De los cabezazos, como de muchas cosas que hace el protagonista, no teníamos noticia en las páginas previas. Todo indica que Rulfo prefiere ocultar las acciones más reveladoras que realiza Juan Preciado mientras camina por Comala, de manera que los únicos capaces de percibirlas y comentarlas sean los otros personajes, todos fantasmas.
Entre los narradores que brillan por su capacidad de síntesis, basta citar el relato de Augusto Monterroso, que sorprendió incluso a Italo Calvino por su velocidad: “Cuando despertó, el dinosaurio todavía estaba allí”. Y no está de más aclarar que según Monterroso no es un cuento, sino una novela. Si el relato hiperbreve se puso de moda a finales del siglo xx, Twitter fue su vehículo a principios del xxi. Autores como Francisco Hinojosa, Alberto Chimal o José Luis Zárate avanzan en la escuela de Monterroso.
Como Jorge Harmodio: “Y al tercer día, la curiosidad resucitó al gato”.
Pero la velocidad a la guatemalteca o el carácter taimado de los narradores de Comala no son los únicos hallazgos en la velocidad de la prosa narrativa latinoamericana. Es probable que en Argentina hayan inventado una nueva forma de usar el automóvil.
De entrada se diría que Borges es de los que siempre avanzan en cuarta velocidad, sintetizándolo todo, incluso la descripción, con frases como “Nadie lo vio descender en la unánime noche”. Pero habría que decir que con sus enumeraciones cósmicas, que parecen arbitrarias e incluso desordenadas al lector distraído, Borges en realidad inventó la quinta velocidad. ¿Quién puede darse el lujo de revelar el alma de un personaje mediante una enumeración, de contar su vida a través de una lista de objetos o instantes? El Aleph como método narrativo.
La prosa de la novela funciona como un automóvil. Quien pretenda conducir está obligado a conocer todas las variantes que ofrece el motor.
Un escritor distraído es incapaz de mantener la velocidad adecuada, que él mismo estableció: de repente acelera y pasa por alto los hechos más interesantes de la historia, o bien se demora páginas y páginas para contar anécdotas o detalles que tienen escasa influencia sobre el tema principal.

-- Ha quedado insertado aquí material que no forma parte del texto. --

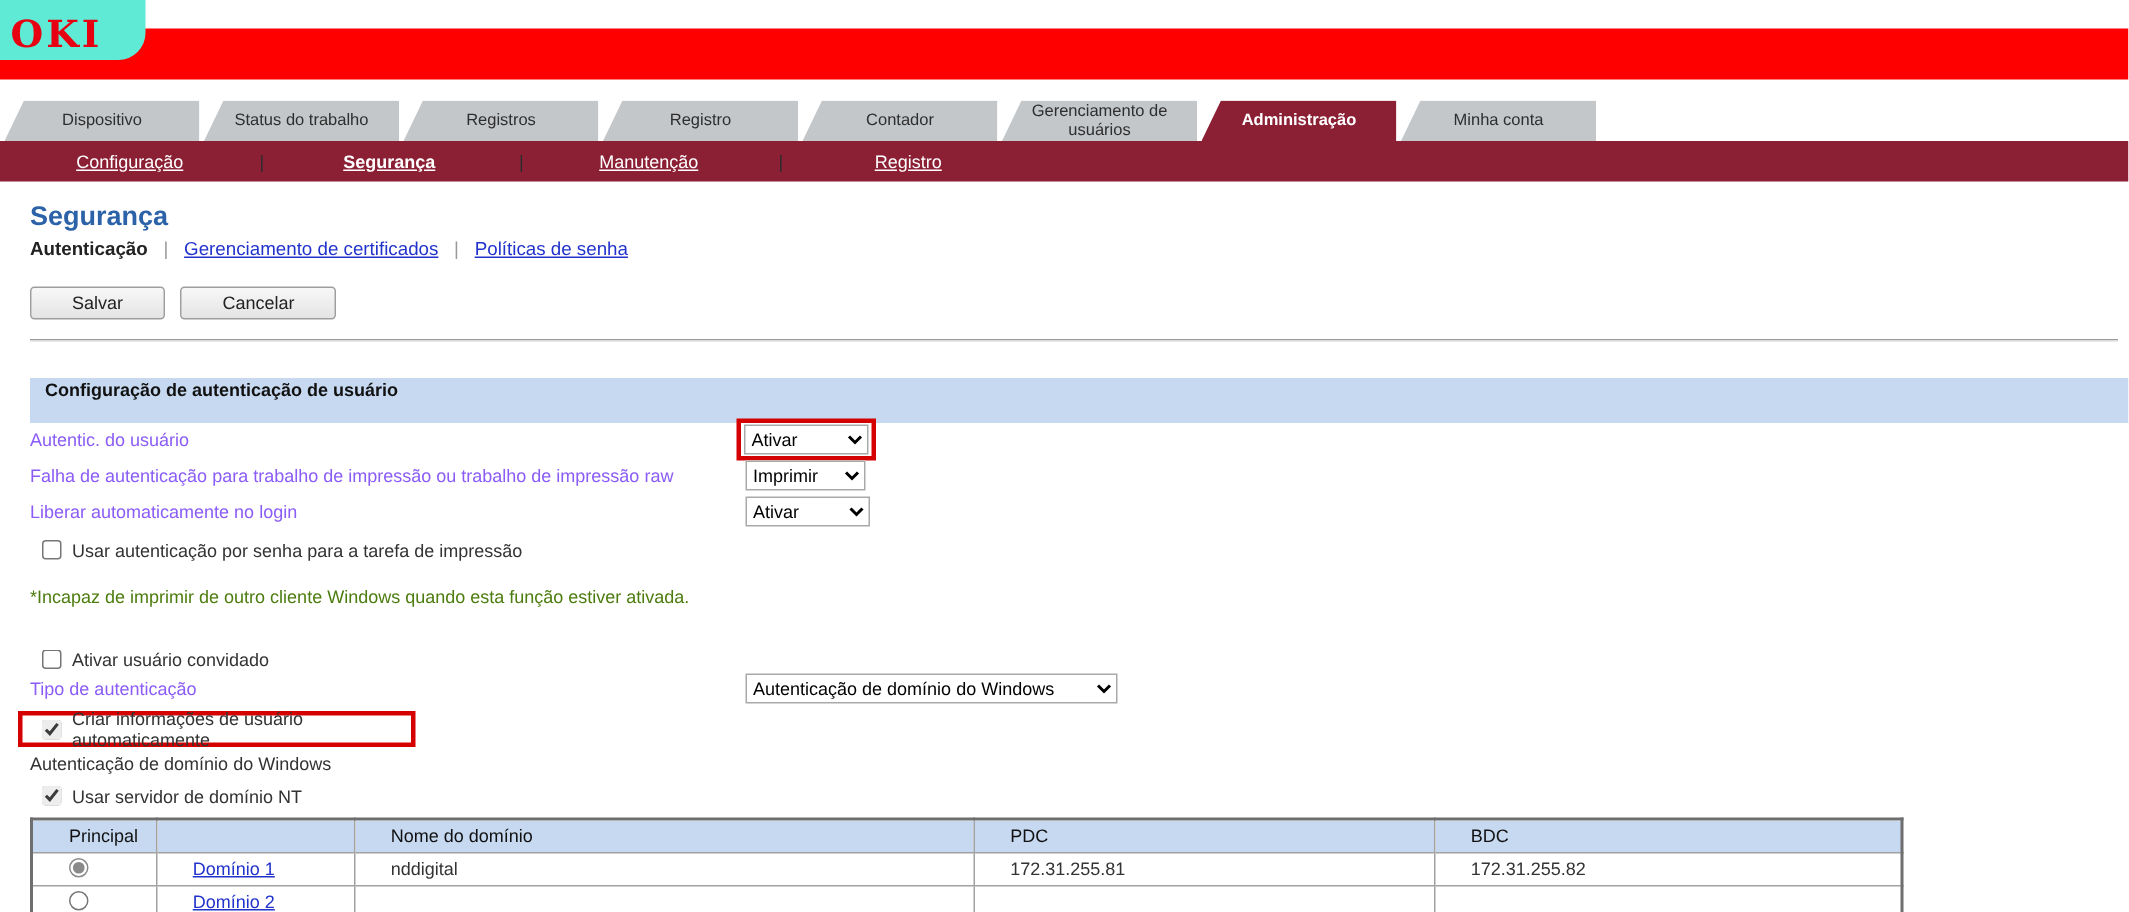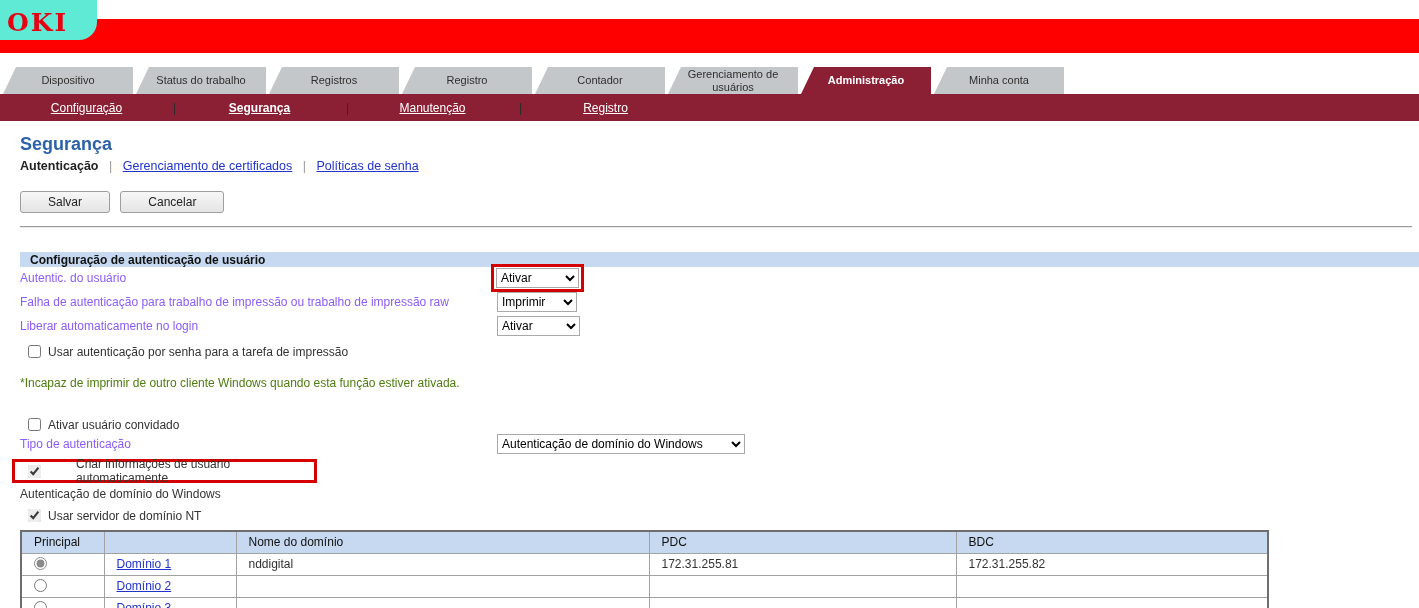"Configuração de autenticação de usuário" .section-bar { height: 15px -> 30px }
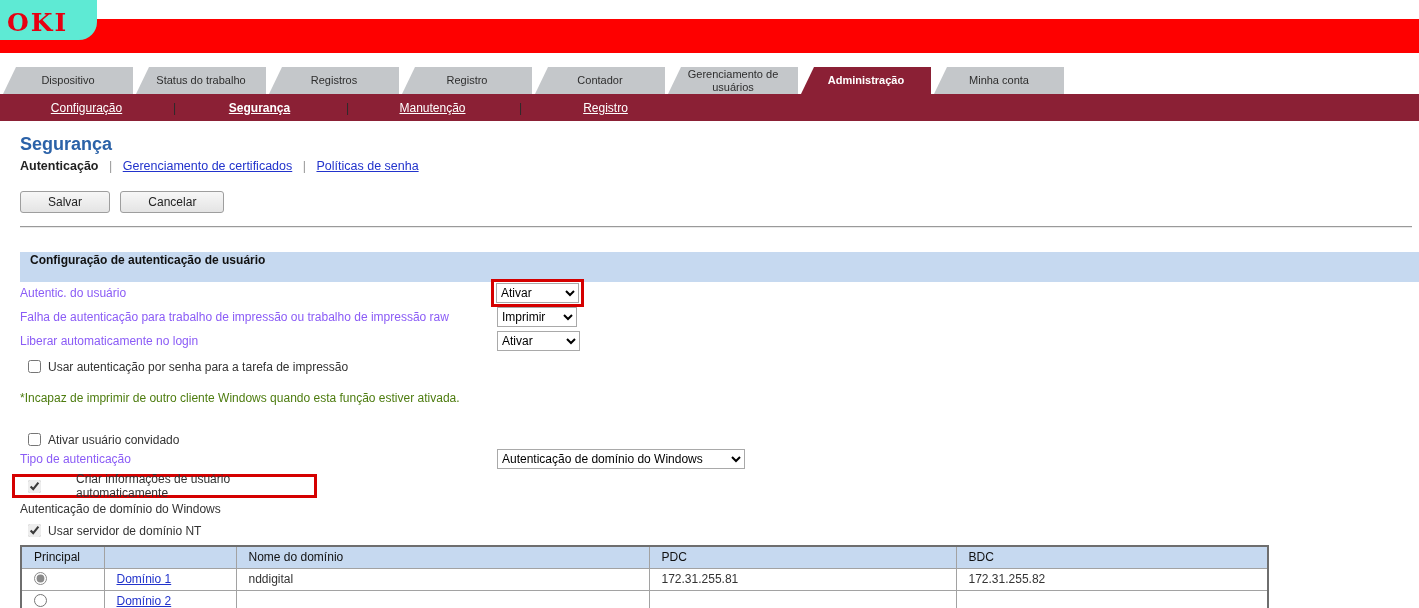"Criar informações de usuário" .hl-check { gap: 28px -> none; width: 305px -> 265px }
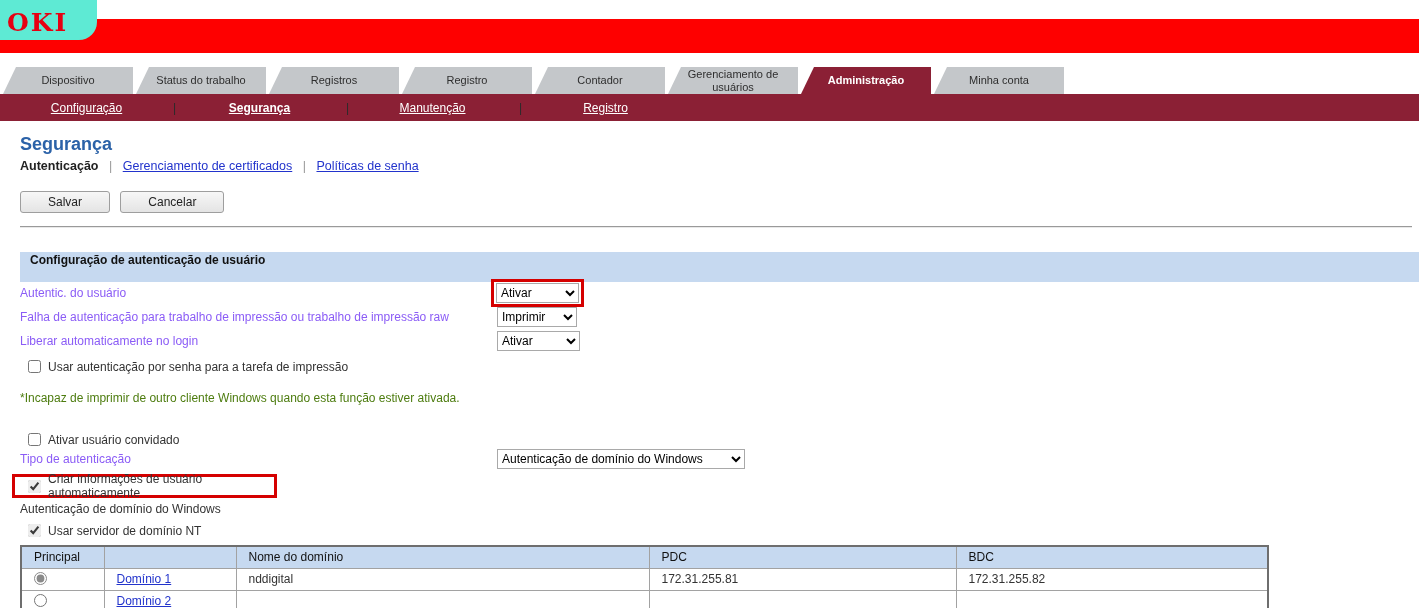"Principal" table.domains th, table.domains td { padding: 0 0 0 12px -> 0 0 0 24px }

No es raro que anuncie cosas extraordinarias, pero olvide visitarlas, o que recuerde inmensos bloques de su propio pasado, que no vienen al caso en las páginas de su ficción. Tomar en cuenta las distintas velocidades del automóvil nos permite reconocer si estamos errando el camino o si el vehículo que tratamos de poner en movimiento ha dejado de avanzar.
En una novela el tiempo es una ficción, construida con el mismo cuidado con que se inventaron la historia, los personajes o el lugar en el que ocurren los hechos. Sobre esa ficción crecen los mundos imaginarios de la novela, desde los cuales se observa mejor nuestra vida.